> [Data]:
▼
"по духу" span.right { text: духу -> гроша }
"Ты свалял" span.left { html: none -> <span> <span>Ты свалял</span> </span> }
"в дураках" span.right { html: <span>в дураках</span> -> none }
▲
▼
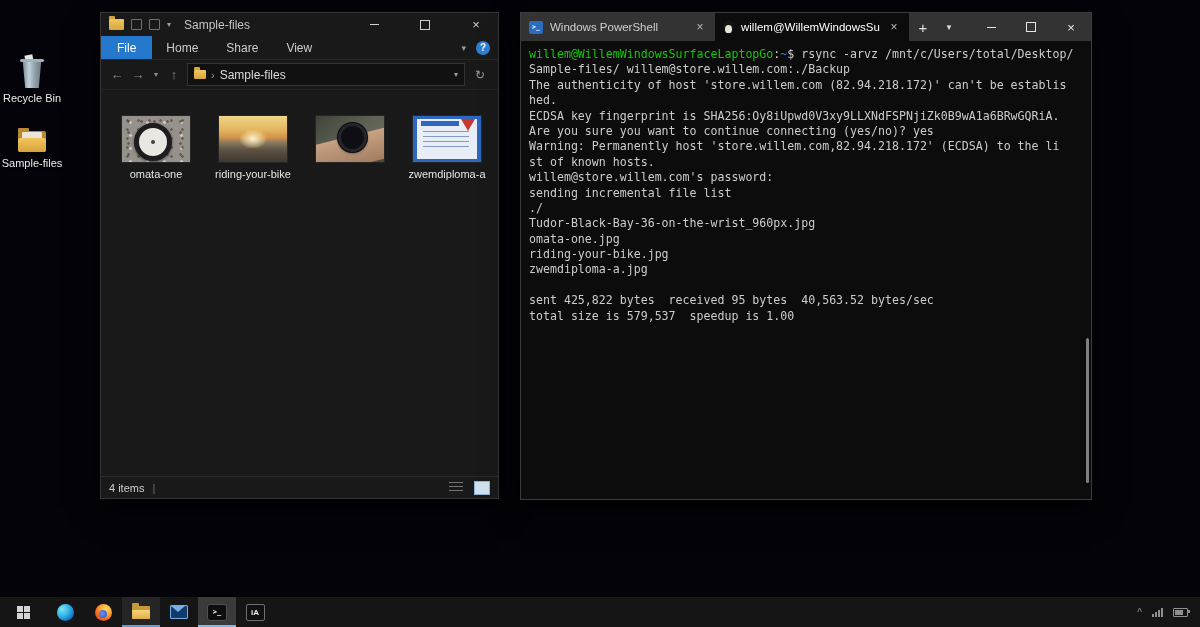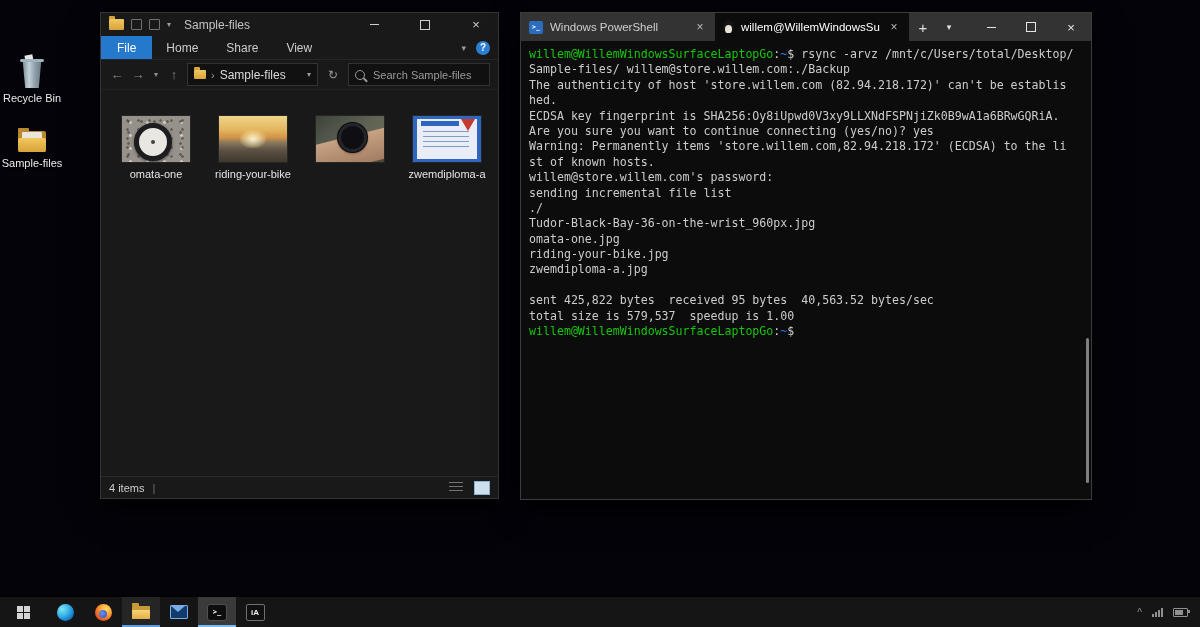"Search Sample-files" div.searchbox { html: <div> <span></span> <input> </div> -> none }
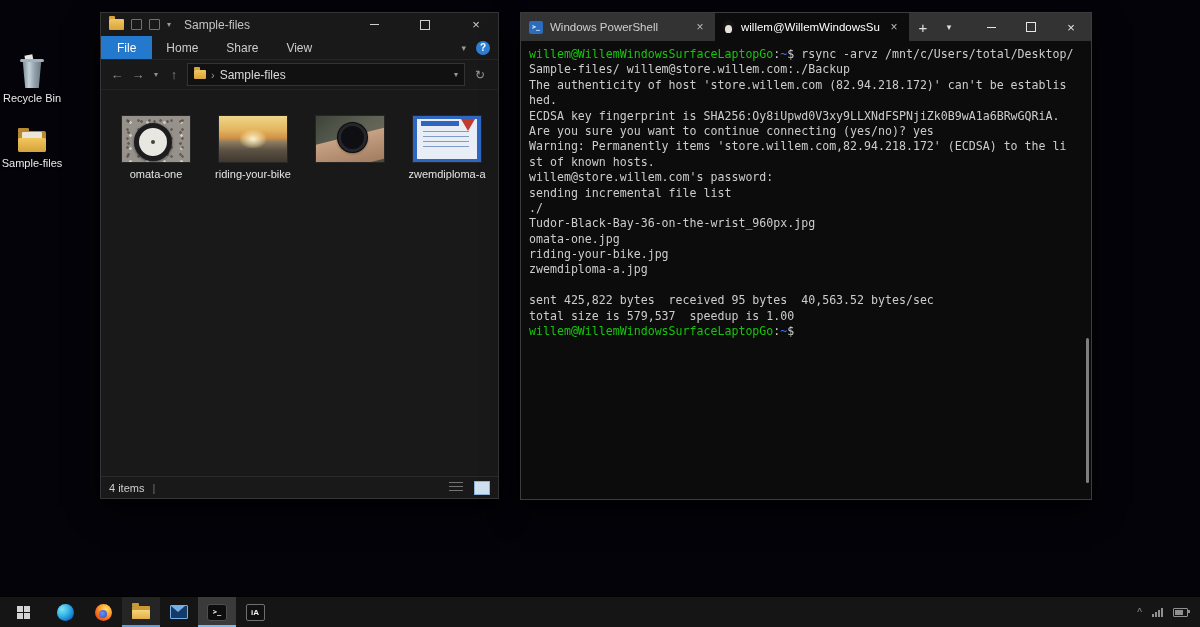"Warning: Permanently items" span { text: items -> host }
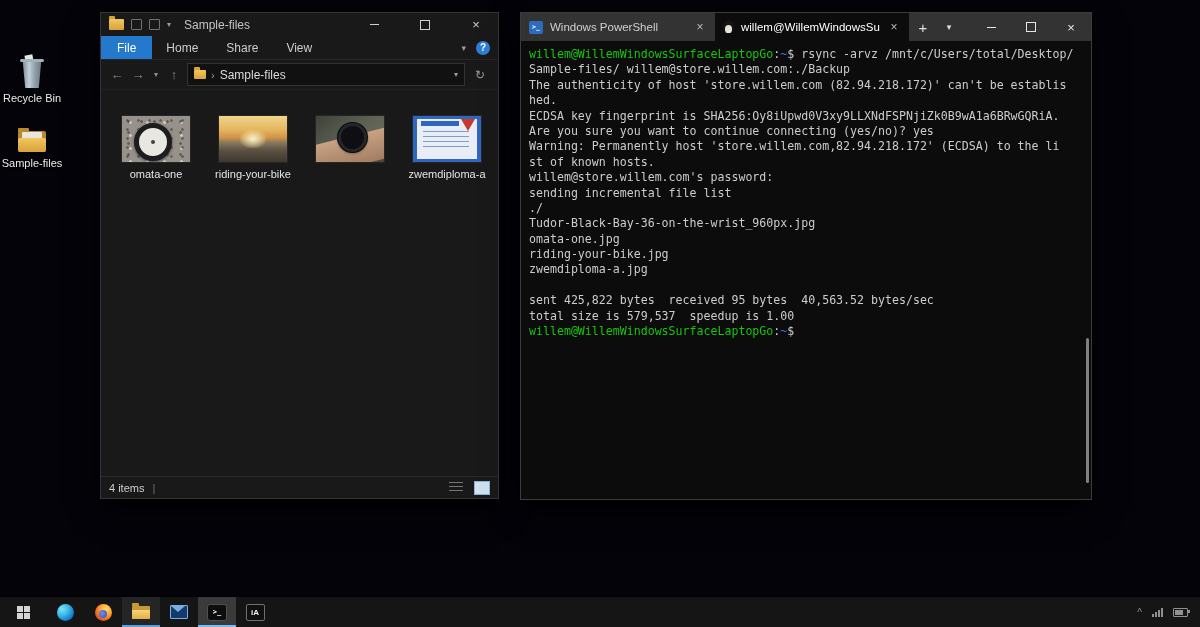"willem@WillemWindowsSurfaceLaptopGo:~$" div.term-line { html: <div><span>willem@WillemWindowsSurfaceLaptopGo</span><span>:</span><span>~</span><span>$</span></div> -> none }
▲
▼
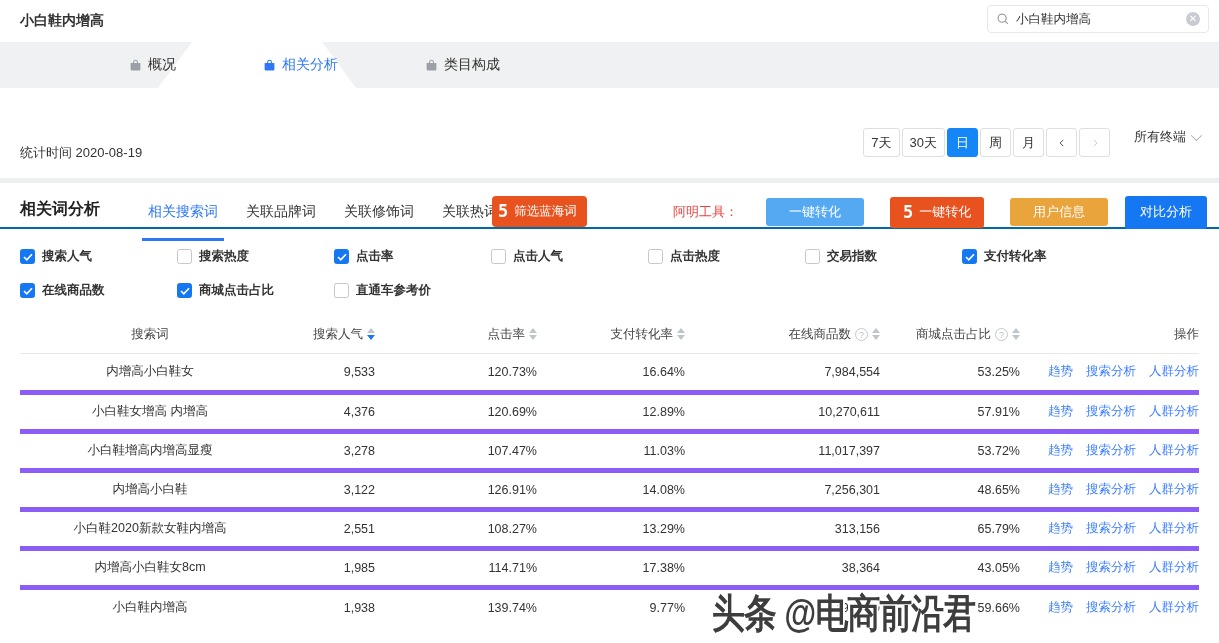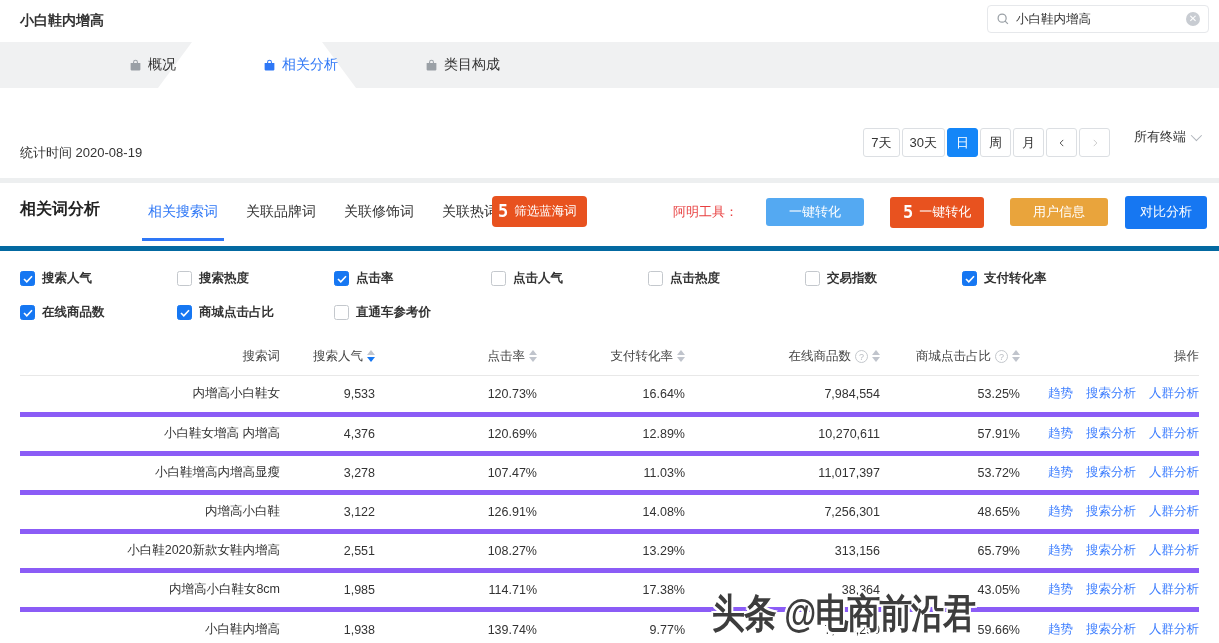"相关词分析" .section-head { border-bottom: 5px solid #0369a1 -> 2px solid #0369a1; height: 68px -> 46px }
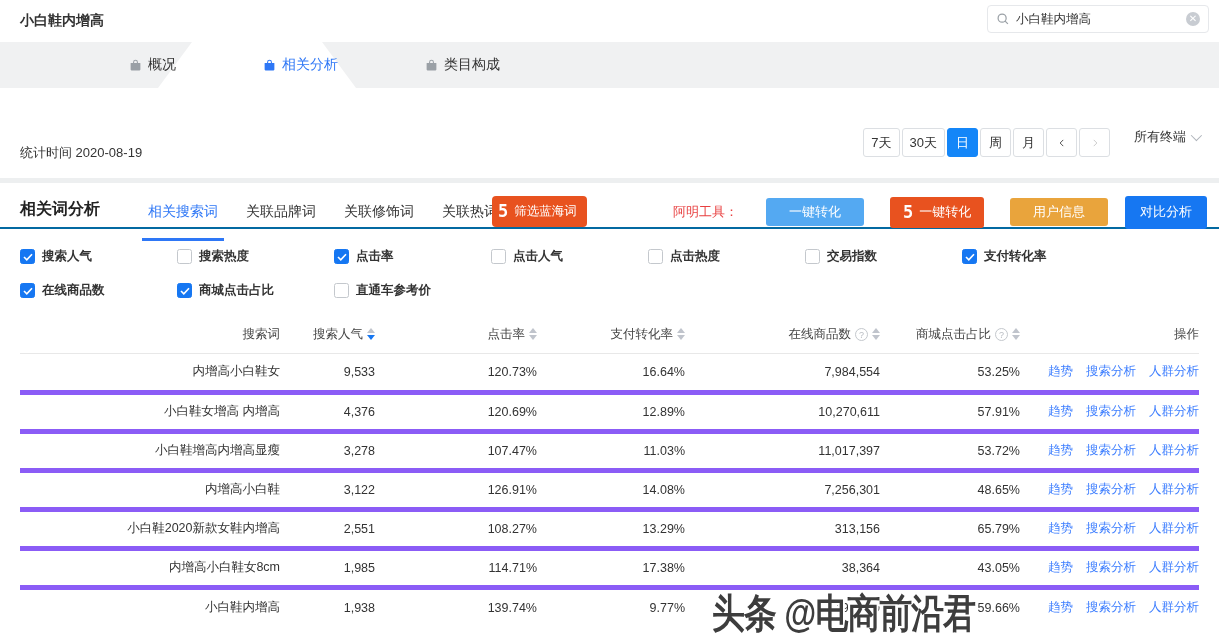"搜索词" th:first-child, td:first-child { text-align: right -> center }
▲
> [Task instructions]:
In the listing above, find the line with "text: духу ->" and the line with "html: <span>в дураках</span>". Output those two lines and every line between them, exactly as written.

> [Your solution]:
"по духу" span.right { text: духу -> гроша }
"Ты свалял" span.left { html: none -> <span> <span>Ты свалял</span> </span> }
"в дураках" span.right { html: <span>в дураках</span> -> none }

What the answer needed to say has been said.